Concurrence renforcée autour des supermarchés : quel impact sur votre porte-monnaie ?
Le géant canadien Empire, propriétaire notamment d'IGA et de Sobeys, a annoncé mardi un assouplissement de ses pratiques immobilières : l'entreprise s'engage à ne plus appliquer ni ajouter de clauses restrictives ni d'exclusivité sur ses propriétés, y compris celles déjà cédées. À l'échelle nationale, cette décision peut modifier la configuration concurrentielle dans les zones urbaines et rurales et, à terme, influer sur le budget alimentaire des ménages.
"Bien que ces mécanismes ne soient pas intrinsèquement anticoncurrentiels, nous reconnaissons l'attention accrue qu'ils suscitent et l'importance de veiller à ce qu'ils soient utilisés de manière appropriée",
La mesure répond à des pressions du Bureau de la concurrence, qui a mené une enquête sur l'utilisation de ces contrôles de propriété par Empire. Ce dernier rassemble, via ses différentes enseignes et franchisés, un réseau vaste : environ 1 600 magasins d'alimentation et plus de 350 stations-service, et réalise plus de 32 milliards CAD de ventes avec plus de 130 000 employés.
Concrètement, cessez d'imaginer des clauses qui empêchent tout concurrent d'ouvrir à proximité : Empire accepte désormais de lever ces barrières contractuelles. Pour un consommateur, cela peut signifier :
- plus d'enseignes en compétition sur un même quartier ;
- plus d'offres promotionnelles et de prix plus bas, au moins localement ;
- une meilleure diversité de l'offre (formats, produits locaux, commerces spécialisés).

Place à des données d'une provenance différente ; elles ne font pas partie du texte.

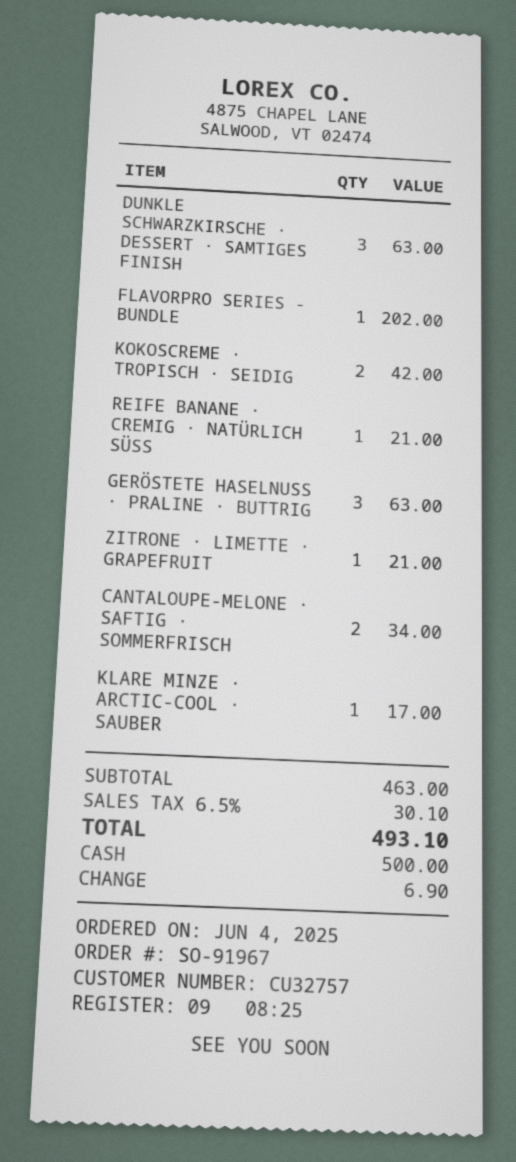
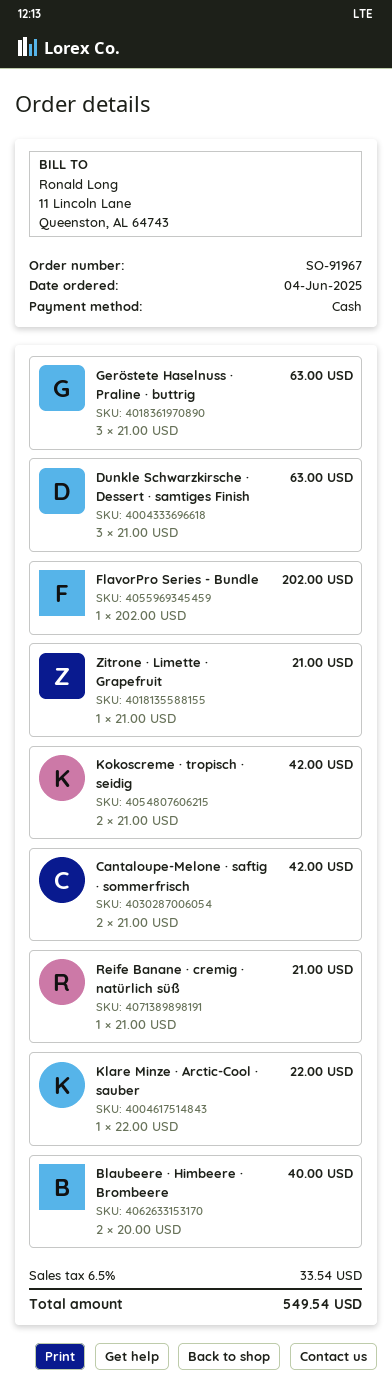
CANTALOUPE-MELONE · SAFTIG · SOMMERFRISCH: 2 for 34.00 -> 2 for 42.00
KLARE MINZE · ARCTIC-COOL · SAUBER: 1 for 17.00 -> 1 for 22.00
Blaubeere · Himbeere · Brombeere: none -> 2 for 40.00
tax: 6.5% = 30.10 -> 6.5% = 33.54
total: 493.10 -> 549.54

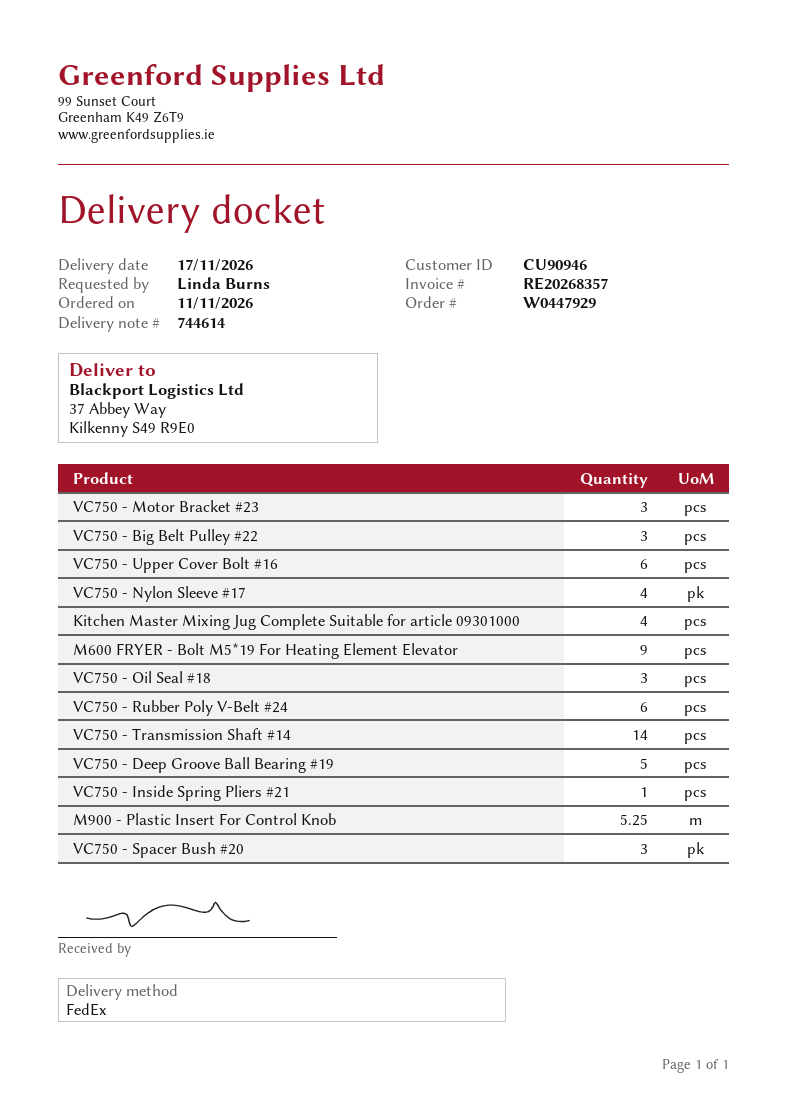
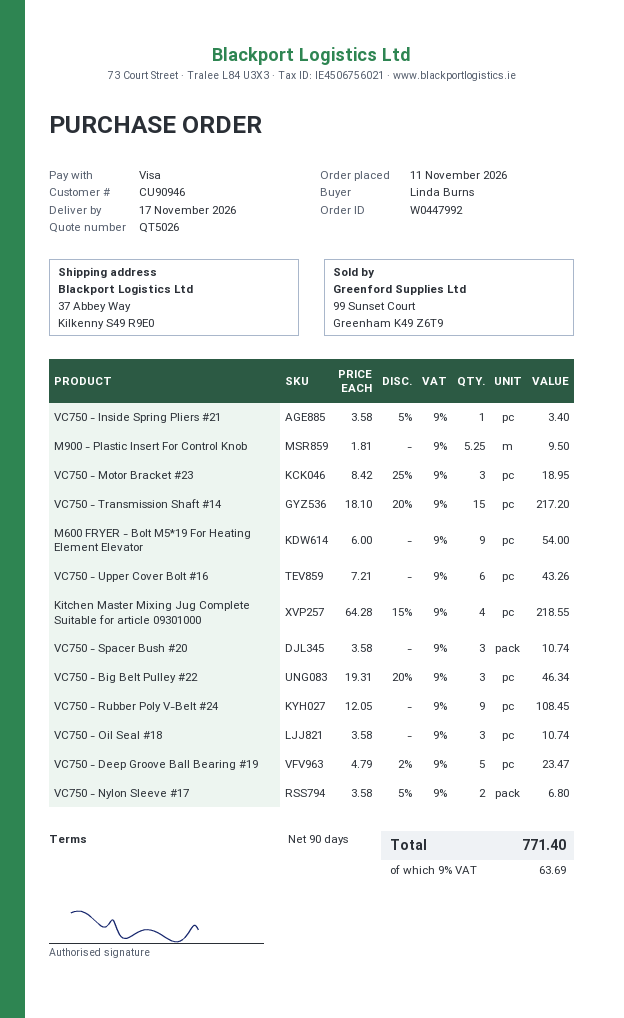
order number: W0447929 -> W0447992
VC750 - Nylon Sleeve #17: 4 -> 2
VC750 - Rubber Poly V-Belt #24: 6 -> 9
VC750 - Transmission Shaft #14: 14 -> 15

Le Bureau de la concurrence a déjà pris des mesures ciblées au cours des dernières années pour limiter ces pratiques : enquêtes, ordonnances judiciaires et interventions locales. Son objectif affiché est d'empêcher que des clauses immobilières n'entravent l'ouverture ou l'expansion de nouveaux détaillants, ce qui peut, selon lui, rendre difficile, voire impossible l'installation de concurrents.
Calendrier des actions du régulateur
| Année | Action |
|---|---|
| Juin 2023 | Étude sur le secteur de l'épicerie |
| Juin 2024 | Ordonnances judiciaires à Halifax |
| Janvier 2025 | Mesures pour qu'Empire élimine un contrôle en Alberta |
| Juin 2026 | Obtention d'ordonnances judiciaires supplémentaires |
Le Bureau souligne toutefois qu'aucune conclusion n'a été tirée quant à l'existence d'un comportement répréhensible à ce stade. L'engagement public d'Empire vise donc autant à calmer les autorités qu'à assouplir la concurrence.
Pour un foyer, l'effet concret dépendra de la région et du profil du commerce qui viendra concurrencer : l'arrivée d'une enseigne à bas prix peut réduire les dépenses alimentaires mensuelles d'une famille, tandis qu'une offre plus spécialisée peut répondre à d'autres attentes (bio, produits locaux) sans forcément baisser la facture. Les bénéfices réels se mesureront au cours des prochains mois, lorsque des transactions immobilières et l'ouverture de nouveaux points de vente seront effectives.
Enfin, ce dossier illustre que le pouvoir d'achat se joue aussi sur l'organisation du marché et les règles contractuelles entre acteurs, pas seulement sur les promotions en rayon. L'action des autorités de la concurrence et la réaction des groupes comme Empire peuvent avoir des effets directs sur l'accès à l'offre et, à terme, sur les prix payés par les consommateurs.